:: Your instructions ::
Please take the records that follow and repeat exactly the lines starting with the line with "[324,751,370,763] = or" and going on through the line with "(157, 798) none".

:: Dataset entries ::
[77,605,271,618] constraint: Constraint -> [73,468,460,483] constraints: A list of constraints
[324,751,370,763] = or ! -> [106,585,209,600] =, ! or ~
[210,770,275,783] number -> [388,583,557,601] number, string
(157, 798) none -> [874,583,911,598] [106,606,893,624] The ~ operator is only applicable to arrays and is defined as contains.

--

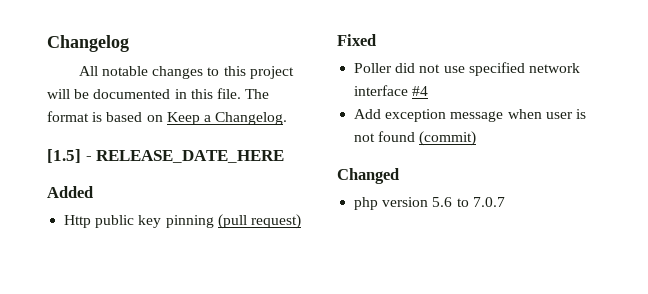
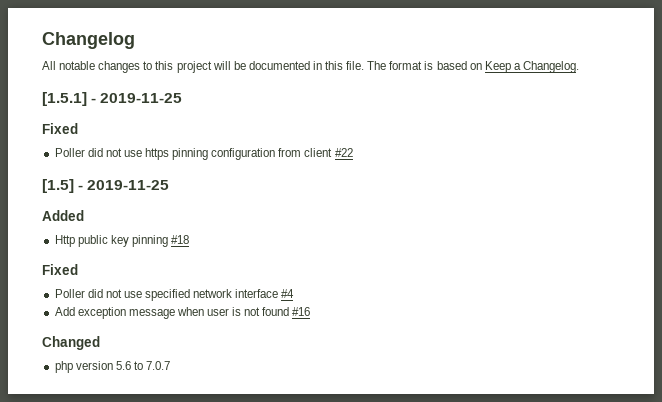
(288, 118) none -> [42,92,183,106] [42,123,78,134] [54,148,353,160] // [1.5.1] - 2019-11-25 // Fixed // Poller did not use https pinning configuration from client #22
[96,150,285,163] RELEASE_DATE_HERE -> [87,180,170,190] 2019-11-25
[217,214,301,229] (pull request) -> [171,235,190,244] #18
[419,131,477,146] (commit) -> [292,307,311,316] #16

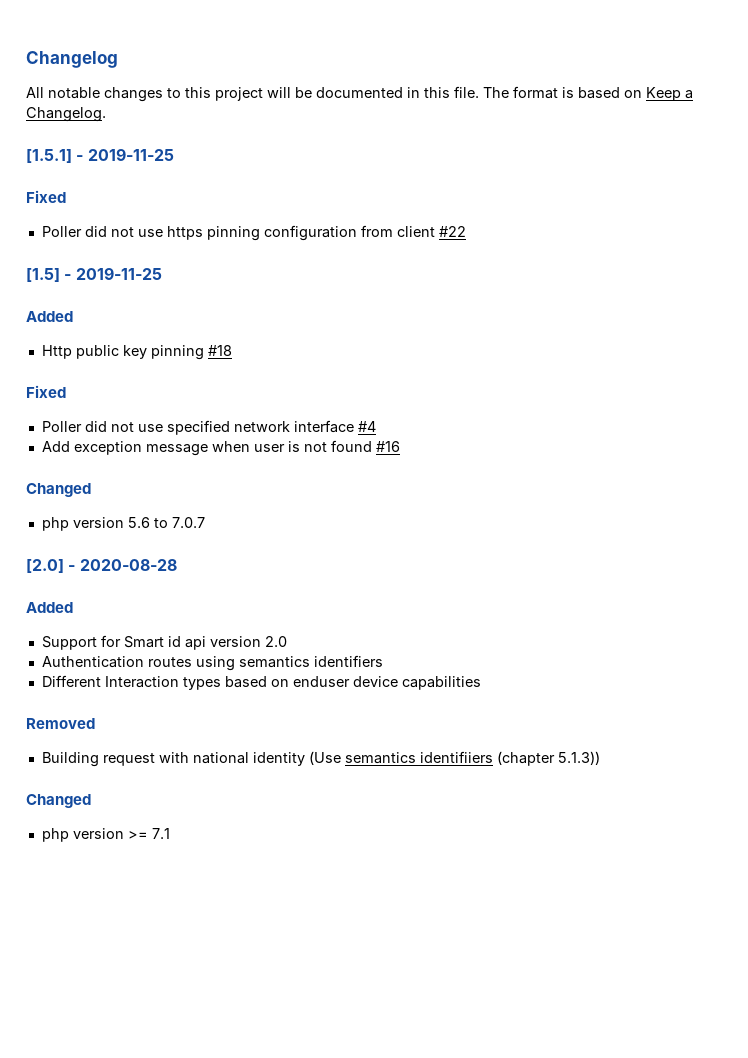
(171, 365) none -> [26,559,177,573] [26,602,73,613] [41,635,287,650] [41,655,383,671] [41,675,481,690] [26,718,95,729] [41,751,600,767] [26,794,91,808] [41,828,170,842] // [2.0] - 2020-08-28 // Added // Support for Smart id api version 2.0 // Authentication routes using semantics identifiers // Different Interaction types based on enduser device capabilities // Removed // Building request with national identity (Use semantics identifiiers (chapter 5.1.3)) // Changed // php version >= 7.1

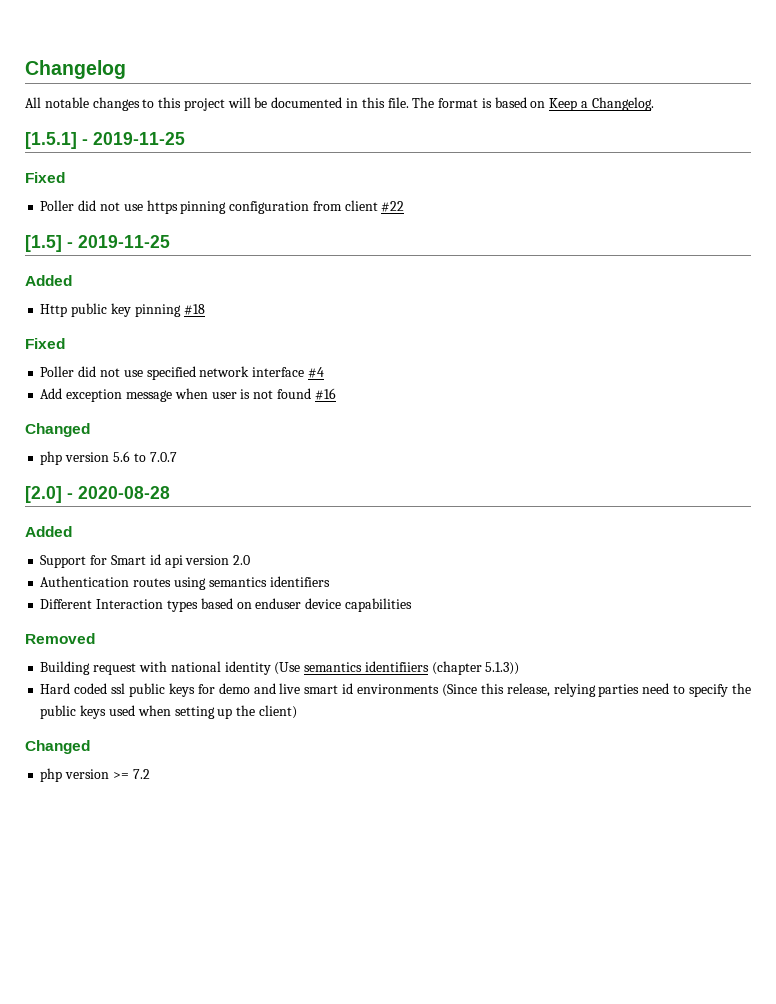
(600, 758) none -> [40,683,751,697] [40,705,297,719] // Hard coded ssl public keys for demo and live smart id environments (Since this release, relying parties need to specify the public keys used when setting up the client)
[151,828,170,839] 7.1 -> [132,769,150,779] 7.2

:: Your response ::
[324,751,370,763] = or ! -> [106,585,209,600] =, ! or ~
[210,770,275,783] number -> [388,583,557,601] number, string
(157, 798) none -> [874,583,911,598] [106,606,893,624] The ~ operator is only applicable to arrays and is defined as contains.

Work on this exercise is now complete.